Confiesa que se ha dedicado a recorrer el mapa desde Rusia hasta Marruecos. Que su temporada en Granada le cambió la vida y que por Lisboa se está planteando dejar el nomadismo. John Colley no siente la patria y no apoya ningún sistema porque "todos son corruptos, el dinero es el centro de todos". Revela no creer en Dios ni en el Brexit. Y ser feliz. Aunque firmar cuadros no es lo mismo que firmar contratos opulentos. "Es duro vender arte. Yo tengo la suerte de tener algunos contactos, unos veinte o treinta, y buenos amigos que, de vez en cuando, recuerdan que sigo vivo y me hacen encargos... pero es complicado", apunta John

De la calle a la exposición
Arrastra hacia atrás la silla para levantarse a continuación. A dos pasos de distancia tiene un tubo de cartón del que saca una tela cuidadosamente, mientras sujeta el cigarrillo entre los labios. Es uno de los óleos en los que está trabajando para una próxima exposición. "Se titulará Evolution of a Goddess [La evolución de la deidad] y estará compuesta de cuadros de este estilo, en los que reflexiono en los puntos en común de las diferentes religiones. Creo que la religiosidad es, en su esencia, la misma. Que debe ser espiritual y no dogmática, sin cielo ni infierno", concluye. Insiste en que la obra que muestra no está terminada. En ella predominan los colores fríos, la naturaleza. Una mujer pelirroja camina desnuda mientras sostiene un cuenco con ambas manos. Un perro blanco la sigue por un camino soleado, cercano a un bosque de copas redondeadas. Aunque a John no le faltan proyectos, parece extremadamente orgulloso de este.
"Dejé la fotografía después de muchos años y ahora me dedico por completo a la pintura. Creo que decidí no retratar la realidad y aposté por el mundo imaginario. La pintura no es el mundo real, lo que hago es dar a conocer mi imaginación. La realidad no es siempre tan interesante...", explica. Recalca que nunca ganó dinero con ese hobby y recuerda simpático que la gente de la profesión —a quienes yo admiraba tanto, mis héroes— le aconsejó meterse a profesor, pero él decidió probar suerte de todas maneras. Decidió contárselo al mundo a través de un blog que ya contiene 549 entradas escritas a lo largo de sus viajes y al que se refiere como un modo de guardar sus recuerdos.

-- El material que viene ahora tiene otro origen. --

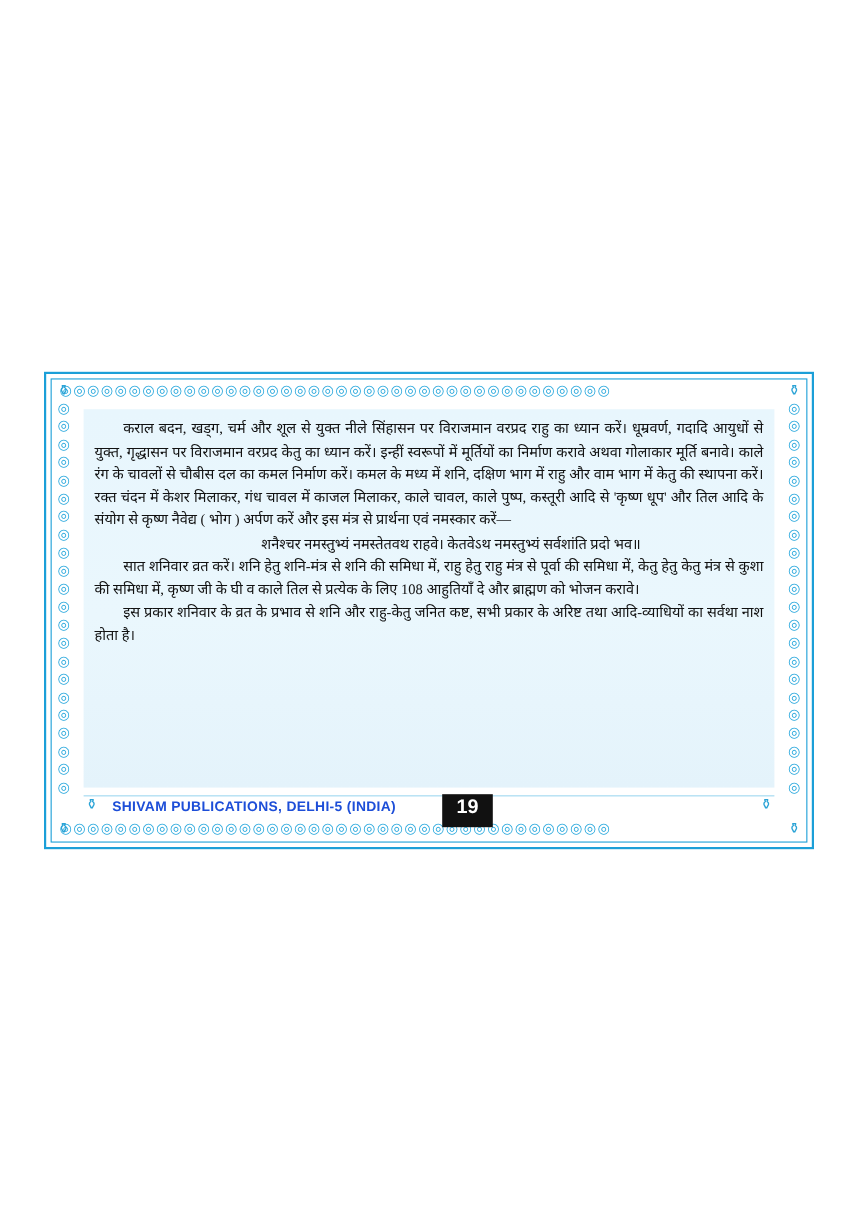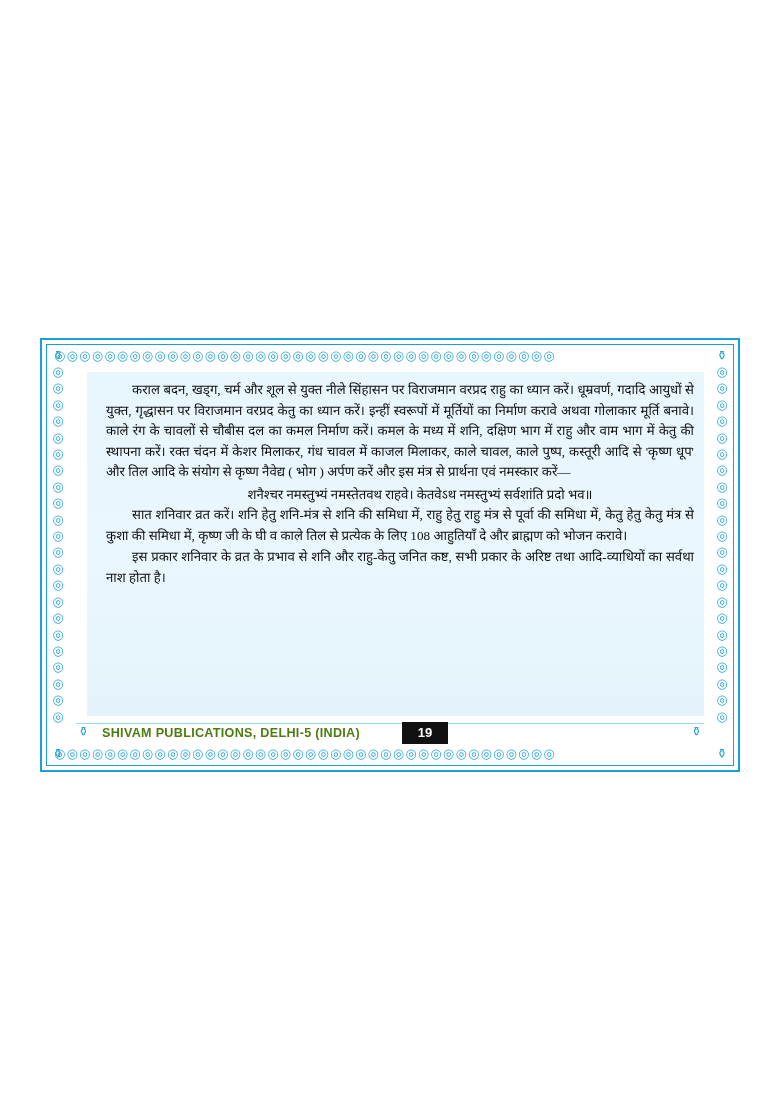"कराल बदन, खड्ग, चर्म और" .text-area { margin-left: 11px -> none; padding: 8px 10px 6px 19px -> 8px 10px 6px 10px }
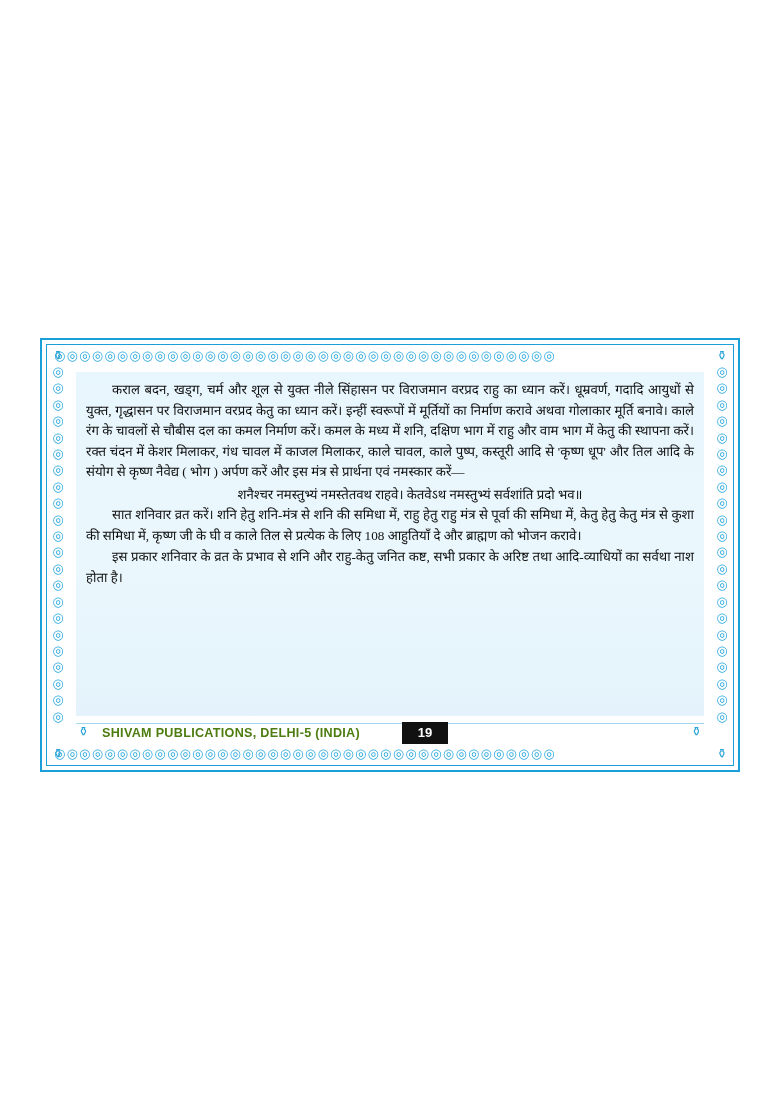"SHIVAM PUBLICATIONS, DELHI-5 (INDIA)" .publisher { color: #4d7c0f -> #1d4ed8 }
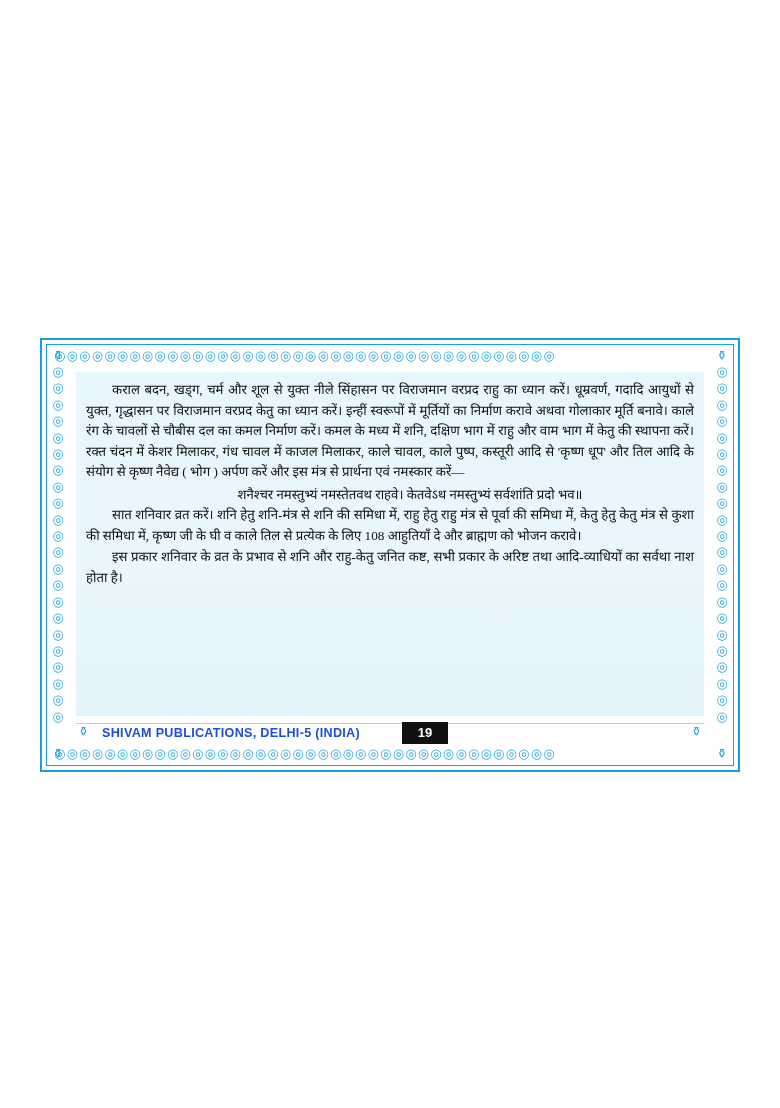"19" .page-number-box { font-size: 13px -> 18px; height: 22px -> 30px }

La tarde ha avanzado, pero sobrevive algo de luz natural. Hay quien sigue en la terraza, empeñado en aprovechar el bonus que ha dado el buen tiempo. Dejo a John en la plaza, esperando al siguiente curioso o, con algo más de suerte, esta vez un comprador. Tras de él, el Pelourinho de Lisboa —columna salomónica de diez metros sobre un altar de cinco escaleritas, construido tras el terremoto de 1755— y el edificio del ayuntamiento, en cuyo balcón se proclamó la república hace 107 años. Y donde John Colley se proclama artista a diario, fiel a los principios por los que una vez se planteó de qué servía comerse el mundo si no tenía tiempo para degustarlo.